C# Corner
Using LINQ to Express Intent
Use LINQ outside of databases to make your code easier to read and maintain.
How many times have you been handed some code to maintain and spent more than a few minutes reading over a certain method? You stare at the code and start working out in your head what the code is supposed to be doing. You may be able to glean some information from the method name or the variable names, but without being the author of the original code, it often takes more time than you'd like.
In this article, we'll look at how to use LINQ to make the intent of your code more obvious. This will lead to cleaner, more concise code that will be easier to maintain by you and the other members of your team -- even if you're a team of one.
The MSDN Library defines LINQ as: "A query syntax that defines a set of query operators that allow traversal, filter and projection operations to be expressed in a direct, declarative way in any .NET-based programming language."
When LINQ first came out, many code examples focused on two areas where LINQ fit well: LINQ to SQL and LINQ to XML. LINQ to SQL allows you to express SQL queries much more naturally in your code. Instead of resorting to raw SQL or Stored Procedures, you write object-oriented queries complete with IntelliSense and statement completion -- much nicer than raw SQL. LINQ to XML provides similar benefits for the processing of XML documents. Instead of quirky XPath queries, you can write more-readable queries that express the particular part of the XML document you're interested in.
What a lot of developers don't realize is that LINQ is available on just about any object that's enumerable. Lists, Arrays, Collections -- anything that implements IEnumerable or IQueryable can be used as a source of LINQ queries. Let's see how we can take advantage of that.
Element Selection
We've all written code that needs to iterate over a collection and select only certain items. Perhaps you only want items from a list of integers that are divisible by three:
private IEnumerable<int> Sample1(int[] numbers)
{
var answer = new List<int>();
foreach (int n in numbers)
{
if (n%3 == 0)
{
answer.Add(n);
}
}
return answer;
}
This is easy code and we've all written code like it before. But there's so much "extra" code to support this method, including code to initialize a storage location for the results, iterate over the collection and build the results.
All we want is a list of numbers divisible by three. Let's use LINQ to help us express exactly what we want and only what we want:
private IEnumerable<int> Sample1_LINQ(int[] numbers)
{
return numbers.Where(n => n%3 == 0);
}
This is much nicer. We reduced five lines of code, ignoring braces, down to a single line of code that implicitly expresses the intent of our code: a list of numbers in which each number is divisible by three.
Taking Just What You Need
How many times have you needed to grab just the first 10 elements of some list? Like our previous example, we'll start with a list of integers:
private IEnumerable<int> Sample2(int[] numbers)
{
var answer = new List<int>();
for(int i = 0 ; i < 10; i++)
{
answer.Add(numbers[i]);
}
return answer;
}
Again, we've got to write a lot of code just to grab the first 10 elements. And this code has a possible IndexOutOfRange exception. What if the "numbers" collection only contained eight elements? To really make this work, we need an additional check on the length of our source list:
private IEnumerable<int> Sample2(int[] numbers)
{
var answer = new List<int>();
for(int i = 0 ; i < 10 && i < numbers.Length ; i++)
{
answer.Add(numbers[i]);
}
return answer;
}
But with LINQ, we can simplify the code down to a single line:
private IEnumerable<int> Sample2_LINQ(int[] numbers)
{
return numbers.Take(10);
}
The LINQ method Take handles all of the mundane stuff and lets us concentrate solely on what we want to accomplish. It also will stop when it reaches either the end of the list or the number of items you asked for -- whichever comes first.

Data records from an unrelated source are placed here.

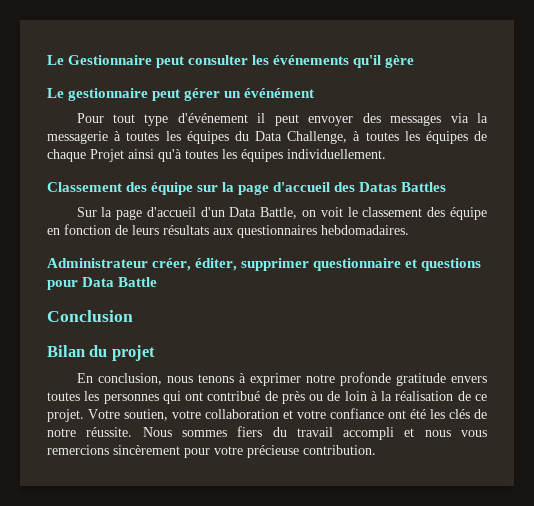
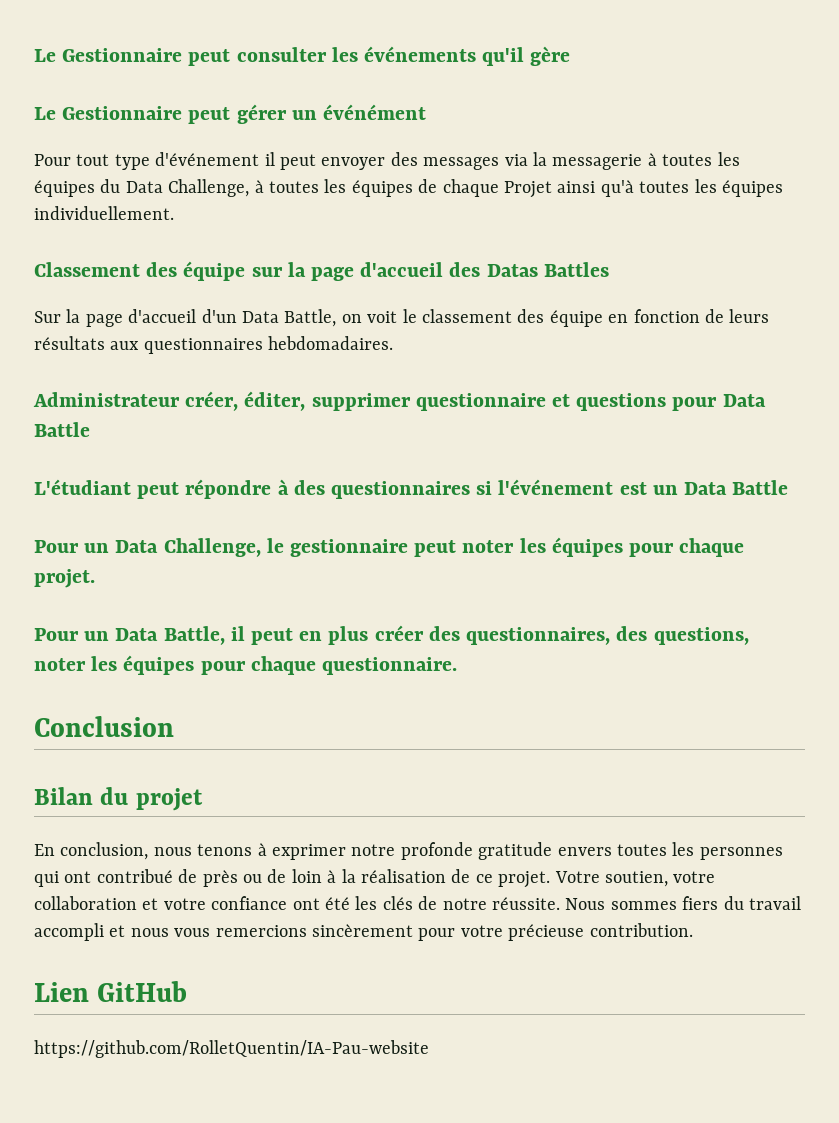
- Le gestionnaire peut gérer un événément
+ Le Gestionnaire peut gérer un événément
+ L'étudiant peut répondre à des questionnaires si l'événement est un Data Battle
+ Pour un Data Challenge, le gestionnaire peut noter les équipes pour chaque projet.
+ Pour un Data Battle, il peut en plus créer des questionnaires, des questions, noter les équipes pour chaque questionnaire.
+ Lien GitHub
+ https://github.com/RolletQuentin/IA-Pau-website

What's really nice is when you need a combination of the two samples we've shown. Suppose you need the top 10 elements of a list that are divisible by three? There's a couple of ways we could go about this. First, we could take the first 10 items of our previous method call:
return Sample1_LINQ(number).Take(10);
Or, if we wanted the query in a single method without the reliance on the other methods, we're still in good shape with clean, readable code:
return numbers.Where(n => n%3 == 0).Take(10);
Skip to the Good Part
Similar to Take, we can use LINQ to skip over a certain number of elements in our list. How many times have you written code that needs to use the first element as a sort of "parent" and then iterate through the rest of the elements and treat them as a "child"?
private void Sample5(int[] numbers)
{
var parent = numbers[0];
// do something with parent
for(int i = 1 ; i < numbers.Length ; i++)
{
var child = numbers[i];
// do something with child
}
}
The thing I really dislike about this code is the requirement of using integer indexing. We can't use foreach because that loops through the entire sequence and we've already used the first element as our "parent." LINQ's Skip method is perfect for something like this:
private void Sample5_LINQ(int[] numbers)
{
var parent = numbers[0];
// do something with parent
foreach(int child in numbers.Skip(1))
{
// do something with child
}
}
Not only is this code much cleaner, shorter and more readable, it's more robust. In the previous code snippet, I didn't check to see if numbers.Length was greater than 1. If it only contained a single element, the code would crash on the first iteration looking for child elements. In the LINQ example, if the numbers sequence only contains a single element, the Skip(1) call would simply return an empty list and the foreach loop would do nothing.
When used together, Take and Skip provide an easy way to instantly present your data in a paged fashion. Given a list of elements, a page size and a page number, you can get your page of data with a single line of code:
private IEnumerable<int> GetPage(IEnumerable<int> elements,
int pageSize, int pageNumber)
{
return elements.Skip(pageNumber*pageSize).
Take(pageSize);
}
Take and Skip both have an alternative version that allows you to specify a Boolean condition that must be met in order to continue iterating over the sequence. Whereas Take and Skip accept an integer value indicating the number of elements, TakeWhile and SkipWhile take in a function that determines when the enumerating will stop.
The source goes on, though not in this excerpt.